Micah mudou-se para Madrid: “A América é um país assustador”
Foto: Direitos reservados
Micah P. Hinson celebra hoje no Musicbox 20 anos do seu disco de estreia. “A idade traz-nos humildade e autocrítica”, diz o artista texano ao JN.
Corpo do artigo
“Passados vinte anos, continuo a escrever exatamente sobre as mesmas coisas: relações tortuosas e corações desfeitos”. É assim, intercalando vernáculo no discurso, que Micah P. Hinson analisa o seu tempo pessoal entre o presente e a época de lançamento do seu álbum de estreia, “Micah P. Hinson and the gospel of progress”, que será hoje tocado integralmente ao vivo no Musicbox, em Lisboa, numa data única no nosso país.
Houve quase unanimidade na receção ao álbum do texano, que impressionou pela dolorosa experiência de vida contida em versos escritos por um jovem de 22 anos. Inscrevendo-se na tradição folk americana, Micah reduz muitas das faixas a viola e voz, introduzindo noutras piano, acordeão, harmónica ou saxofone. A voz é trémula, esboroada, pungente.
E Micah fala de um tempo conturbado na vida do cantor: uma adolescência onde abundou o consumo de drogas (e a falsificação de receitas, o que lhe valeu a cadeia), a penúria e as “relações tortuosas” que sempre o perseguiram, como a que manteve com Melissa Berggren, ex-modelo da Vogue e viúva do guitarrista Wes Berggren.
“Quando saiu o disco efabulou-se muito”, diz Micah em entrevista ao JN. “Há coisas que foram verdade, outras foram inventadas. Subitamente, eu era visto como ‘fucking loser’, um desgraçado de um rapaz branco a procurar sentido para a sua existência.
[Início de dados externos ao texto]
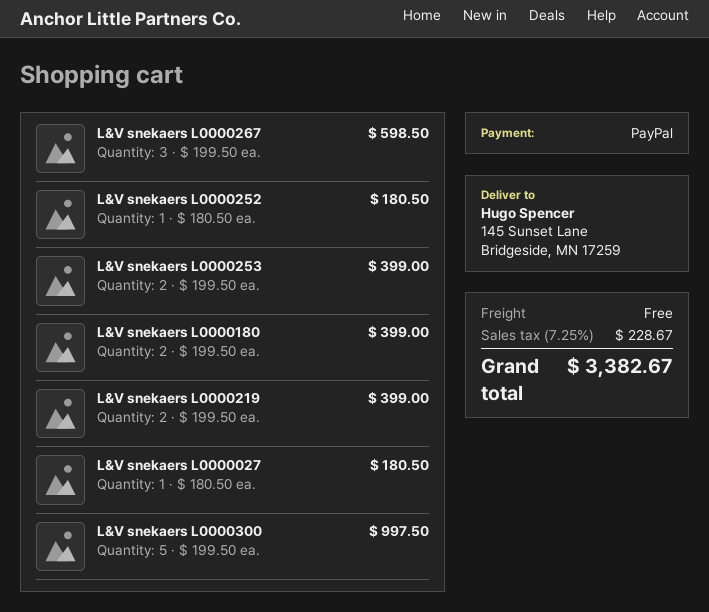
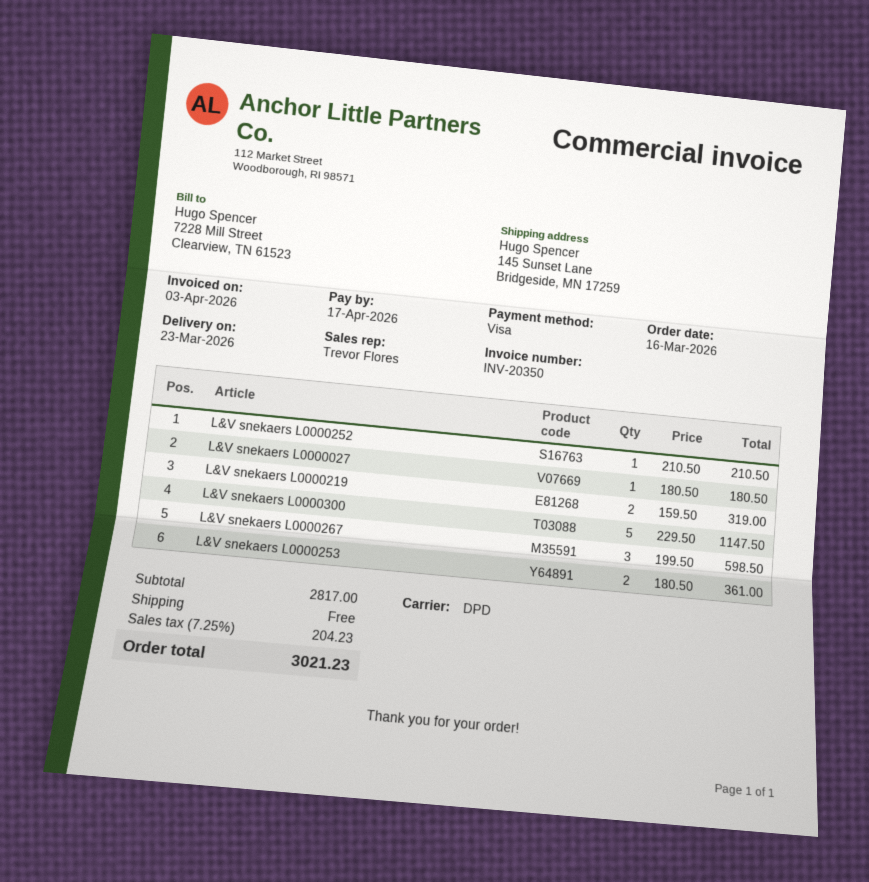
payment method: PayPal -> Visa
L&V snekaers L0000252: 1 x 180.50 = 180.50 -> 1 x 210.50 = 210.50
L&V snekaers L0000253: 2 x 199.50 = 399.00 -> 2 x 180.50 = 361.00
L&V snekaers L0000180: 2 x 199.50 = 399.00 -> none
L&V snekaers L0000219: 2 x 199.50 = 399.00 -> 2 x 159.50 = 319.00
L&V snekaers L0000300: 5 x 199.50 = 997.50 -> 5 x 229.50 = 1147.50
tax: 7.25% = 228.67 -> 7.25% = 204.23
total: 3382.67 -> 3021.23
E era isso que contava, mais do que a música”. Olhando para trás, o artista reconhece que a escrita o ajudou a manter a sanidade nesses “tempos selvagens”.
E como pega hoje nestas canções, que celebram 20 anos? “O meu conhecimento técnico é diferente, relaciono-me com a guitarra de outra forma. E tinha a tendência a culpar os outros pelos meus infortúnios. A idade traz-nos humildade e autocrítica”.
Vem aí disco novo
Se os temas que aborda hoje não mudaram assim tanto, até porque os “infortúnios” continuaram – “tive um divórcio terrível durante a pandemia” –, já o Mundo à sua volta tornou-se quase irreconhecível passados 20 anos: “Saí do Texas, não estava lá a fazer nada. E mudei-me para Madrid, onde tenho uma companheira espanhola. É impressionante o que vês no metro: não há uma única pessoa a olhar em redor, tudo enfiado nos ecrãs. Creio que será um ato punk, hoje em dia, prescindir do telemóvel e olhar o Mundo”.
A grande mudança, para Micah, prende-se com o estado do capitalismo: “Estamos a deixá-lo entrar nas nossas vidas. Pessoas de todas as cores políticas estão a entregar de bandeja a sua privacidade às grandes empresas. Já ninguém se interessa pela realidade: uns vídeos giros e umas stories substituem o convívio e o afeto”.
E Micah fala a partir de Madrid, não dos EUA: “Não pretendo voltar tão cedo, e fiquei lá tempo demais. A América tornou-se um país assustador”.
No concerto de hoje, além de “The gospel of progress”, o cantor considera a hipótese de tocar temas novos no encore: “Acabei hoje o meu disco novo, ‘The tomorrow man’” –, que será lançado em outubro. Mas estabeleceu a sua condição para os tocar: “Tenho de ver como é que o público se comporta: se houver muitos telemóveis, ficam a ver navios”.